Shared documentation system

Wed Dec 10 04:02:13 EET 2003

On Mon, 8 Dec 2003 19:56:38 +0100 (CET)
Claes Holmerson <claes at it-slav.net> wrote:

> I like this idea a lot. I was thinking something similar recently. Let
> me add some thoughts to the subject, from a slightly different angle.
> 
> As start menus become more and more crowded, I think it is time to
> take a step back and consider if there are any better ways to find and
> launch programs. Instead of hierarchical presentation, I think a
> search feature would be very useful, perhaps combined with some
> history which keeps track of recent and/or most used programs. Compare
> for example Google with Yahoo's hierachical index to see which is most
> successful :-)

I am very against the "start menu", overcrowded menus are bad and the
start menu is the most overcrowded of them all.
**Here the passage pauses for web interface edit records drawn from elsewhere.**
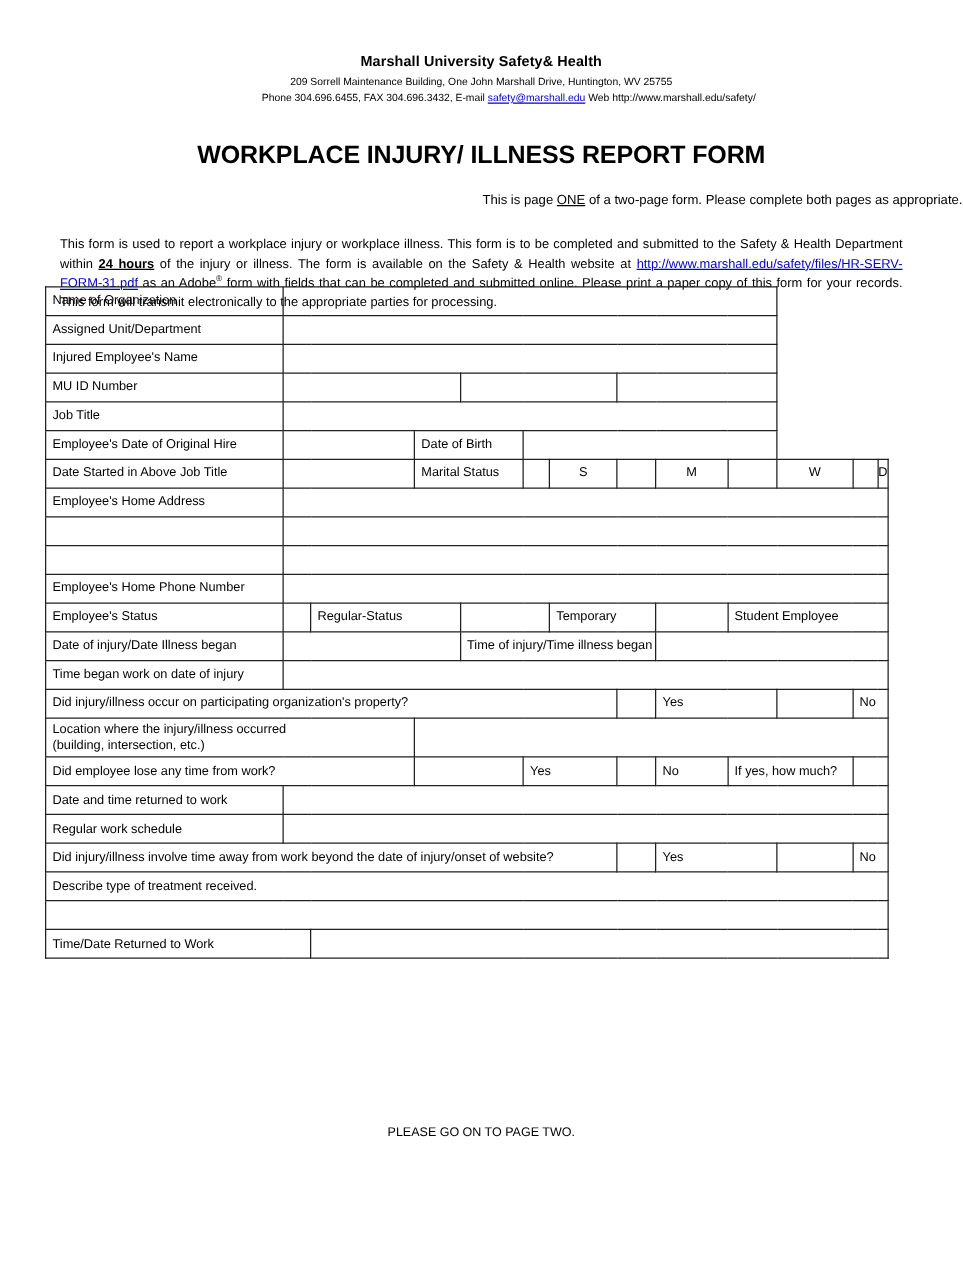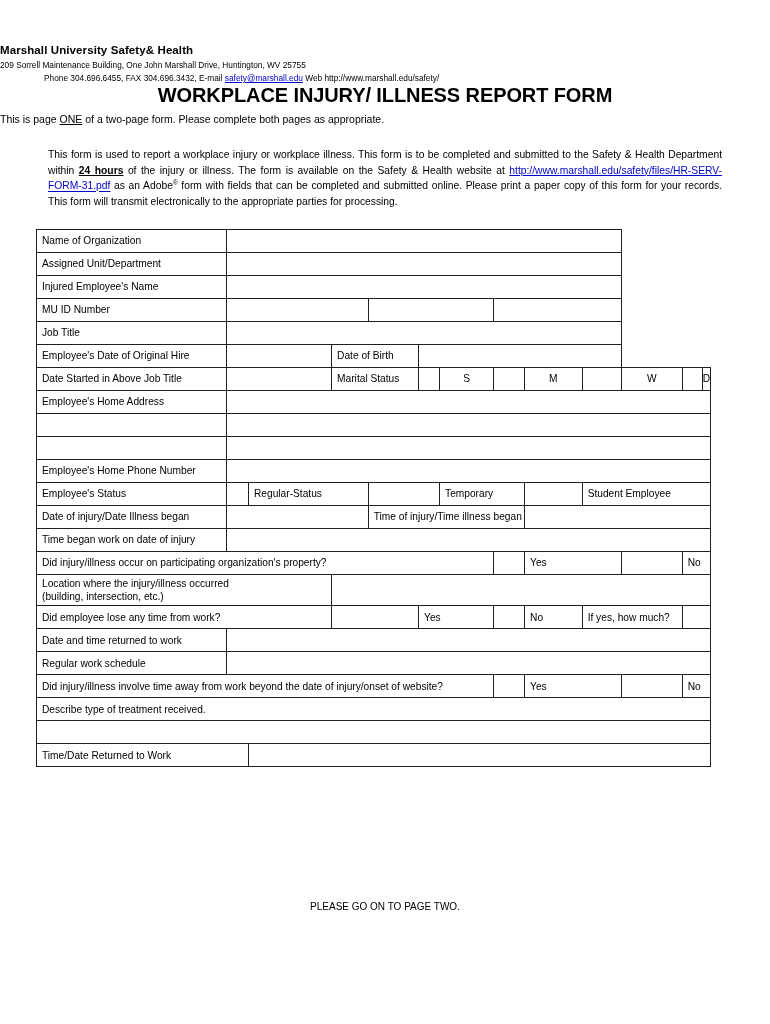"Marshall University Safety& Health" .hdr { text-align: left -> center }
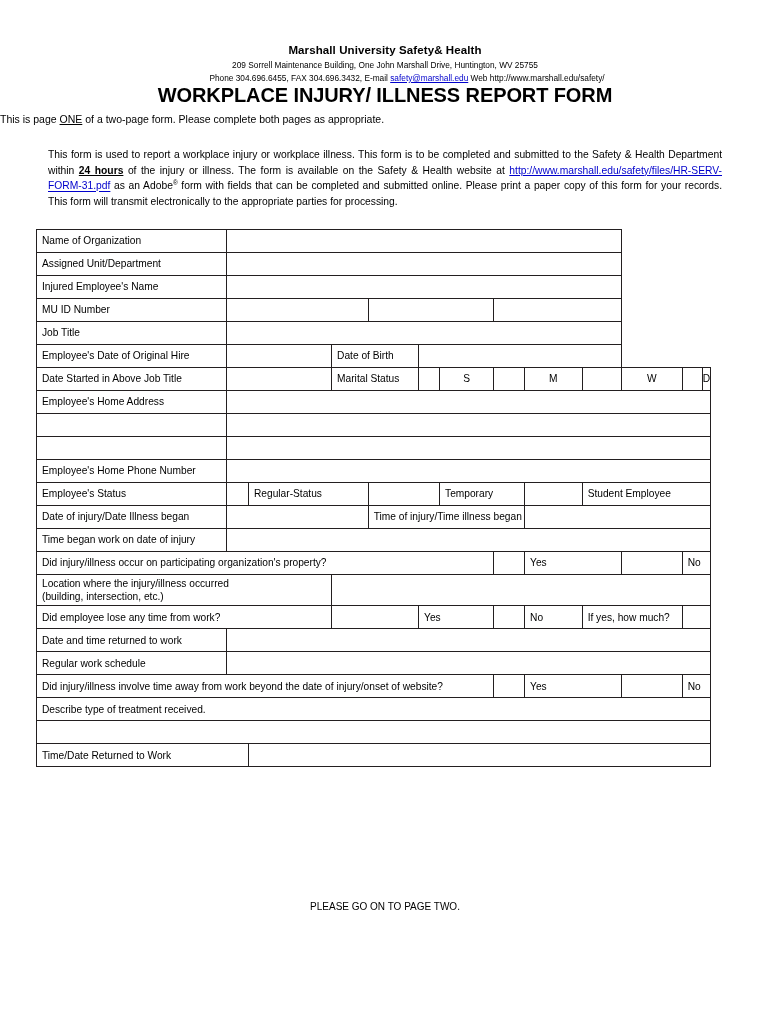"WORKPLACE INJURY/ ILLNESS REPORT FORM" .title { margin-top: 1px -> 30px }
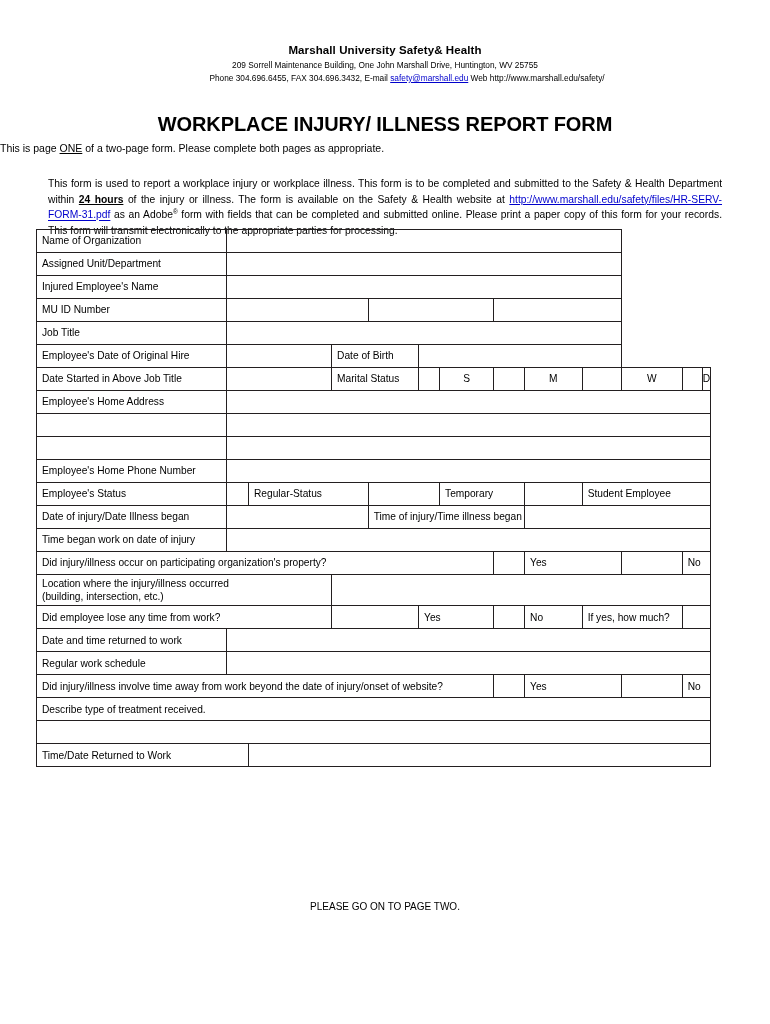"This is page ONE of" .subtitle { margin-top: 6px -> 18px; text-align: left -> right }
But I still think that a
hierarchical presentation is good. It used to work really great in CDE.
Wouldn't Yahoo beat Google any day if every web page was in the
hierarchy? But of course a search function could be a useful complement.
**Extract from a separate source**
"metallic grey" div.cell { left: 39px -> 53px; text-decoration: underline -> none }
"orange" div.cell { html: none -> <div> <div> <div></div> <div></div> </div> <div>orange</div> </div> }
> My vision is that searching among installed programs should result in
> a result page somewhat looking like a freshmeat search. A more
> detailed description of the program, together with ways to start it,
> read more about it in its documentation, a link to it on the web for
> example. In order to do this, .desktop files need to hold more
> metadata about their programs .

Isn't the easiest way to accomplish this to have a link from the
documentation to the executable (like man has)?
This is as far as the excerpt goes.